I love inbound marketing, and these guys popularized it and IPO’d a company on it.  There’s good info here.  With that said, quality seems to have diminished a bit in favor of quantity.  Scan the headlines and cherry pick–there’s still plenty of ripe tasty insights to be had here.

I Love Split Testing

More A/B testing ideas to snack on.  Your business needs to constantly be trying new experiments to optimize its marketing.  Get this kind of feed stock stimulating ideas ASAP.

Heidi Cohen

Great ideas from Heidi for Content Marketing.

Digital Marketing Blog

Every business needs more growth.  Digital Marketing is the cheapest way to get there, so take in all you can stand about the subject.

CopyBlogger

More great ideas for Content Marketing.

Convince and Convert

Content Marketing and Social Media.  Great content on those topics and surprising candor about how some of these things are not always the perfect Silver Bullet.

ClickTale Blog

Take a sexy technology that tracks what user’s are doing on your site almost better than the users even realize and you get some worthwhile insights.

Smoothspan Blog

Another shameless plug for my own content.  Smoothspan frequently covers Strategy as it pertains to this world of entrepreneurship.  The thing about good strategy is its hard to come by, but it is so valuable when you can get a true strategic insight.  Or, as I heard someone say one time:

Strategy is what we do to make winning easy.

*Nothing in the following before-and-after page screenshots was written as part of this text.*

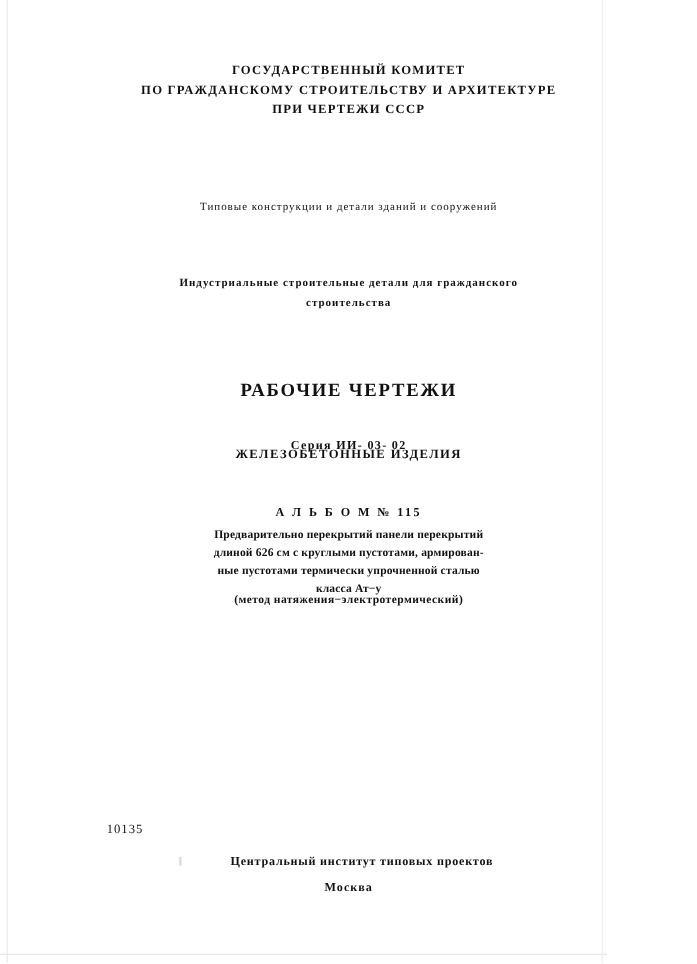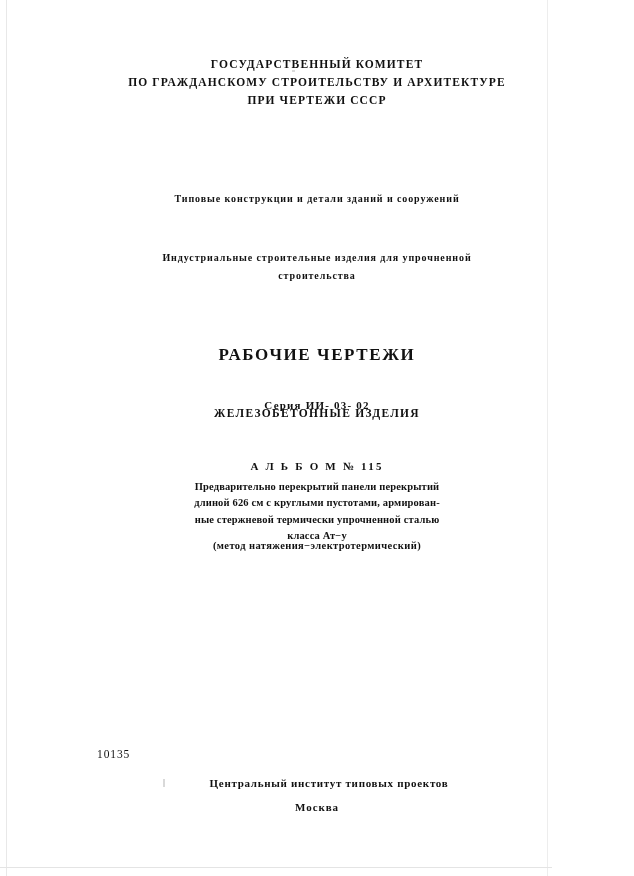--- a/index.html
+++ b/index.html
@@ -72,10 +72,10 @@
 
   
   #series-line {
-    top: 192px;
+    top: 182px;
     font-size: 10px;
     letter-spacing: 0.9px;
-    font-weight: bold;
+    font-weight: normal;
   }
   #product-block {
     top: 249px;

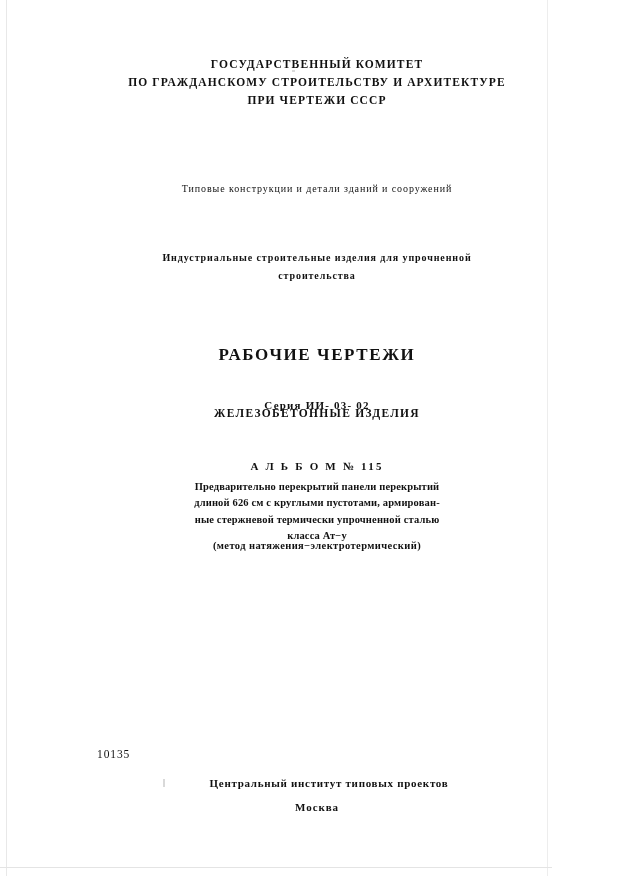--- a/index.html
+++ b/index.html
@@ -183,7 +183,7 @@
     <div class="blk" id="series-line">Типовые конструкции и детали зданий и сооружений</div>
 
     <div class="blk" id="product-block">
-      <span class="ln">Индустриальные строительные изделия для упрочненной</span>
+      <span class="ln">Индустриальные строительные детали для гражданского</span>
       <span class="ln">строительства</span>
     </div>
 

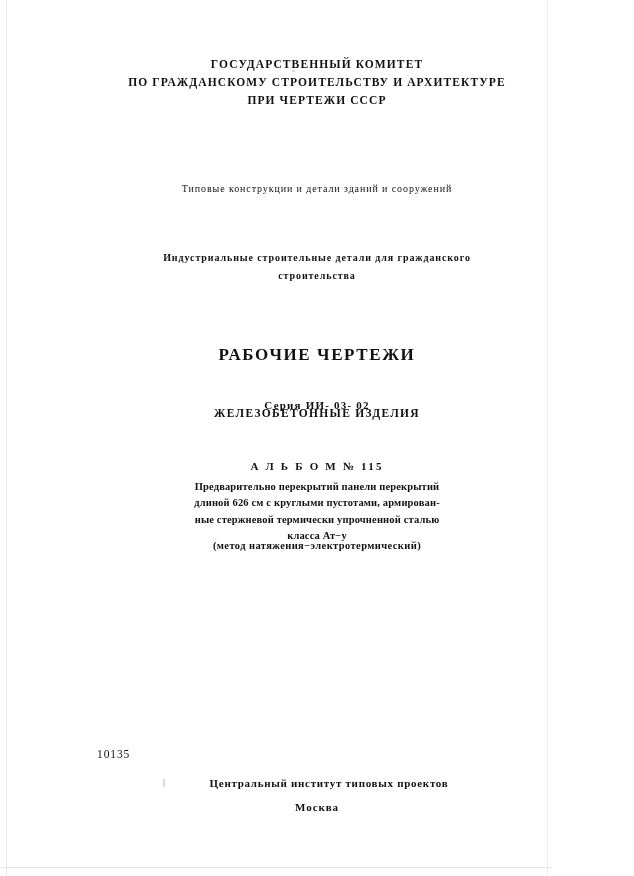--- a/index.html
+++ b/index.html
@@ -198,7 +198,7 @@
     <div class="blk" id="album-desc">
       <span class="ln">Предварительно перекрытий панели перекрытий</span>
       <span class="ln">длиной 626 см с круглыми пустотами, армирован-</span>
-      <span class="ln">ные стержневой термически упрочненной сталью</span>
+      <span class="ln">ные пустотами термически упрочненной сталью</span>
       <span class="ln">класса Ат−у</span>
     </div>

I’m a student of Strategy, so I write it up often.

Conclusion:  What’s Here and What’s Missing?

If you made it this far, you will realize that a tremendous number of those websites have to do with helping your business grow.  Many of the things on the Forbes and Inc lists had little to do with that.  They might refer you to sites with CPA terms (I kid you not) or perhaps sites that tell a small business how to secure health insurance.  These are all valuable things, I’m sure, but they’re not life-threatening for small businesses and entrepreneurs.  They’re not problems that can ultimately never be solved, only worked away at indefinitely.  Growth is that sort of problem.  It is both life threatening and a problem you will probably never solve.  You’ll always want more growth and if you stop trying to drive it, your business will likely slow down.  So get used to the idea of constantly absorbing and evaluating new ideas for growth.  It’s all part of being an entrepreneur and it is the oxygen your business needs to keep going.